* Data for this task
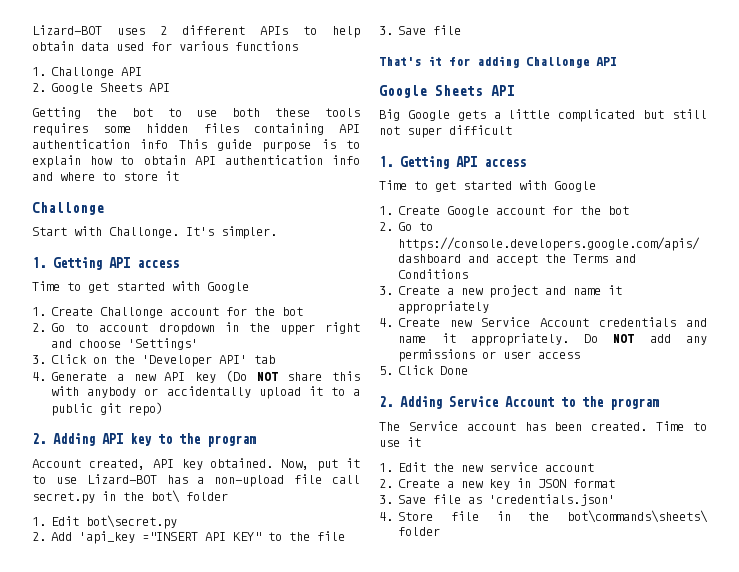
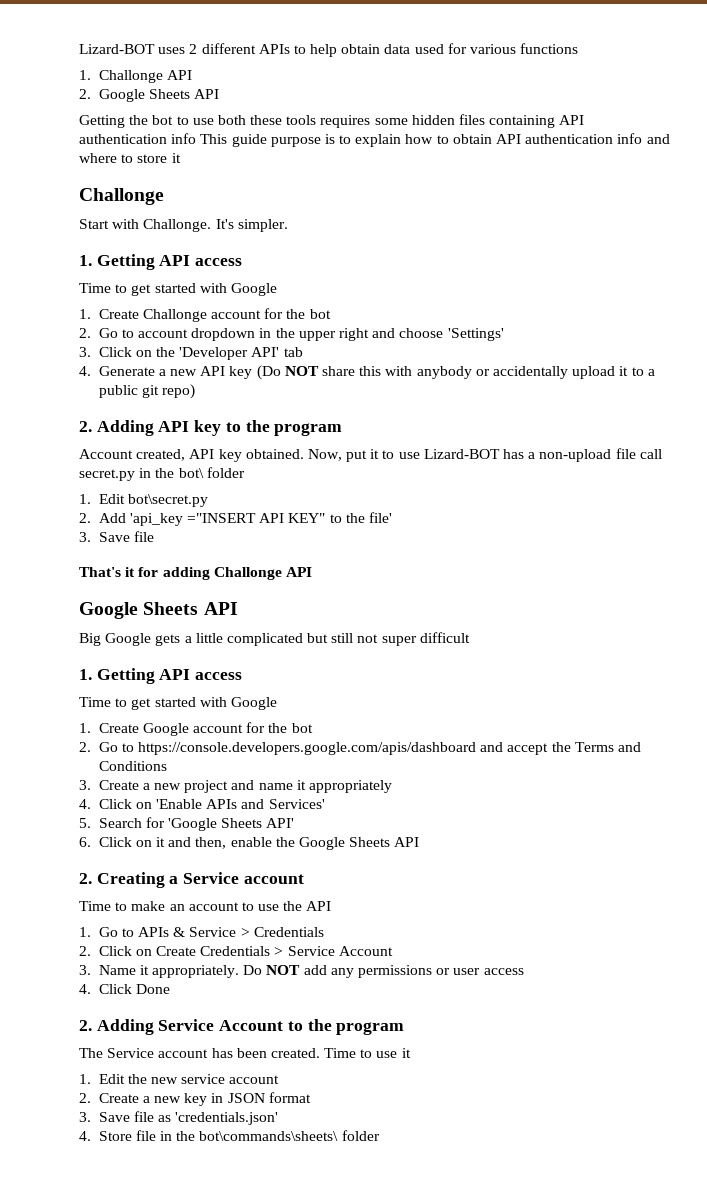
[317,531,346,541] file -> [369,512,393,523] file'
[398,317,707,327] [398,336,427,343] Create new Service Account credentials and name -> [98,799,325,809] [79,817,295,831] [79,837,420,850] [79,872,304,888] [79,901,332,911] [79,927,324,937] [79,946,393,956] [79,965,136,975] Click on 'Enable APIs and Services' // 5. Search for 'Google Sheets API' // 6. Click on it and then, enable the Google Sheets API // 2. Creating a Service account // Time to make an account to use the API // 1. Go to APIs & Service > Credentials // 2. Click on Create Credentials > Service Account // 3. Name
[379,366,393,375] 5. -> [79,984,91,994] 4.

--

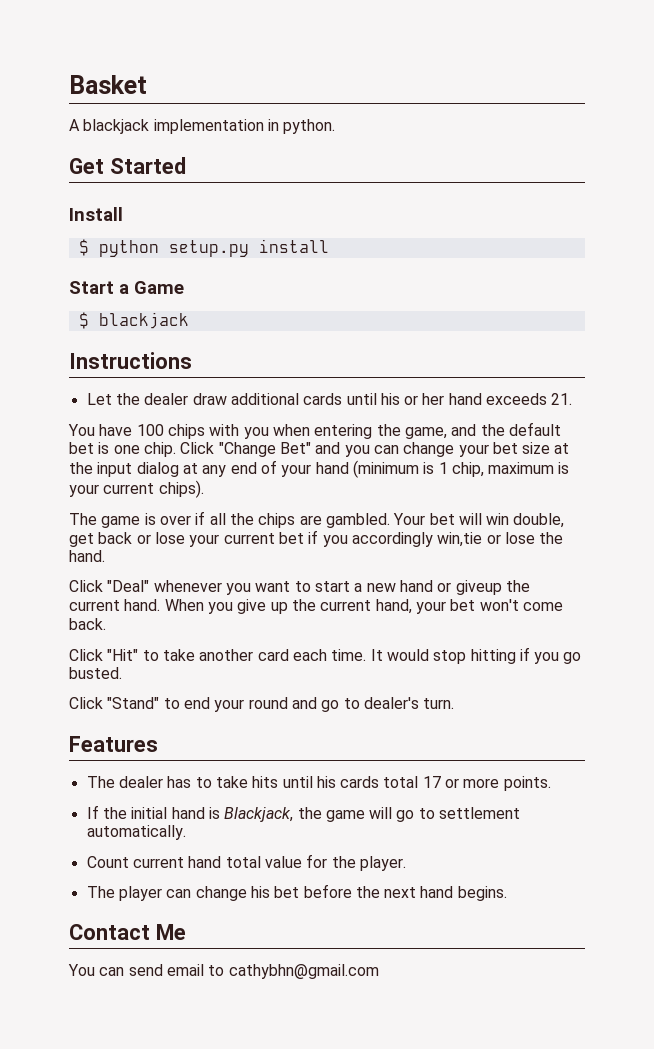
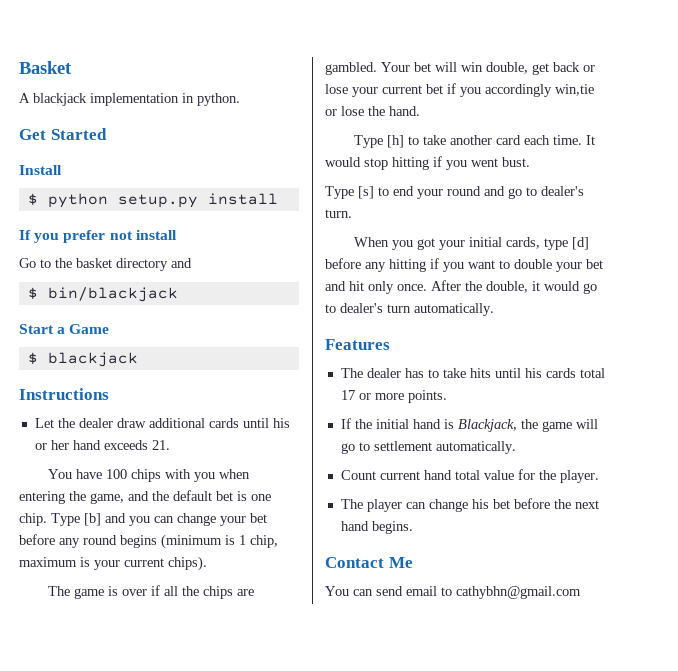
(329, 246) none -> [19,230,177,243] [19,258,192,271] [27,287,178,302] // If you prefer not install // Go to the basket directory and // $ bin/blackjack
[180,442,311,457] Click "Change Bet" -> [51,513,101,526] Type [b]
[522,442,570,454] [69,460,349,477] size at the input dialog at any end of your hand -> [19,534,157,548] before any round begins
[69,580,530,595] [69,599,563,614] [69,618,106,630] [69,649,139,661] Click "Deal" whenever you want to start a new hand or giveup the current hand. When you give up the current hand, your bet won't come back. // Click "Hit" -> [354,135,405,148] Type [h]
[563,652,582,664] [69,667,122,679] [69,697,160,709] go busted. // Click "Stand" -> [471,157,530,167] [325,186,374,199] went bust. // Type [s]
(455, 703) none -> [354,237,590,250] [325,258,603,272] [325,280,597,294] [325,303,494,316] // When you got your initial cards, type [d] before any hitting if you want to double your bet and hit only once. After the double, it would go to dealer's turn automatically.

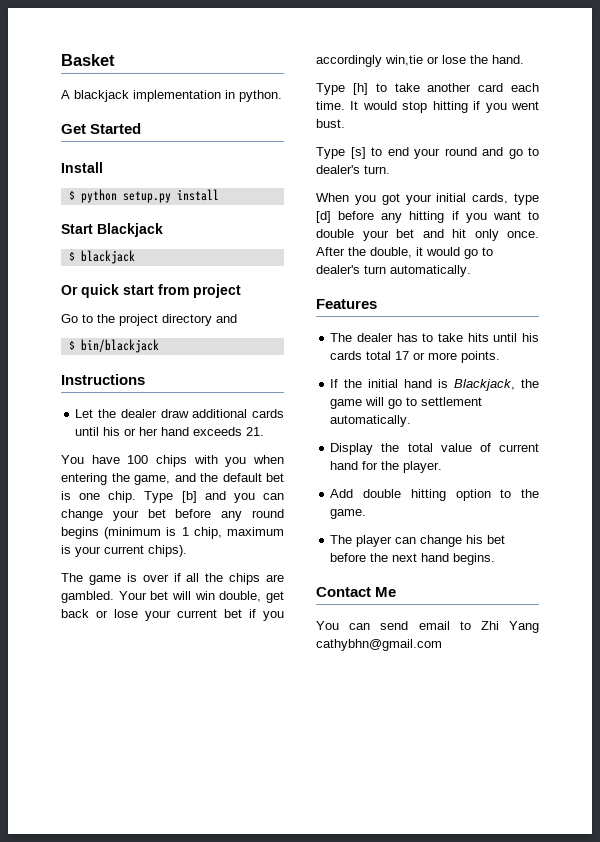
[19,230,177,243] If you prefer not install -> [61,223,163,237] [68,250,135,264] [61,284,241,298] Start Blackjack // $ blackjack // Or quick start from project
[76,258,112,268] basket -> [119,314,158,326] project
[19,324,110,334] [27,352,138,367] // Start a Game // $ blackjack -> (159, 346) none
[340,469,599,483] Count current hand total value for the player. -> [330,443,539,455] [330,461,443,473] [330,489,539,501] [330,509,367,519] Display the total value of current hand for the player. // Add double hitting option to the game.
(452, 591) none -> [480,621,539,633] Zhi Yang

* Prompt
In the data above, which lines lie between the line with "[317,531,346,541] file ->" and the line with "[379,366,393,375] 5. -> [79,984,91,994] 4.", inclusive? Print those lines exactly and nothing else.

* Completed exercise
[317,531,346,541] file -> [369,512,393,523] file'
[398,317,707,327] [398,336,427,343] Create new Service Account credentials and name -> [98,799,325,809] [79,817,295,831] [79,837,420,850] [79,872,304,888] [79,901,332,911] [79,927,324,937] [79,946,393,956] [79,965,136,975] Click on 'Enable APIs and Services' // 5. Search for 'Google Sheets API' // 6. Click on it and then, enable the Google Sheets API // 2. Creating a Service account // Time to make an account to use the API // 1. Go to APIs & Service > Credentials // 2. Click on Create Credentials > Service Account // 3. Name
[379,366,393,375] 5. -> [79,984,91,994] 4.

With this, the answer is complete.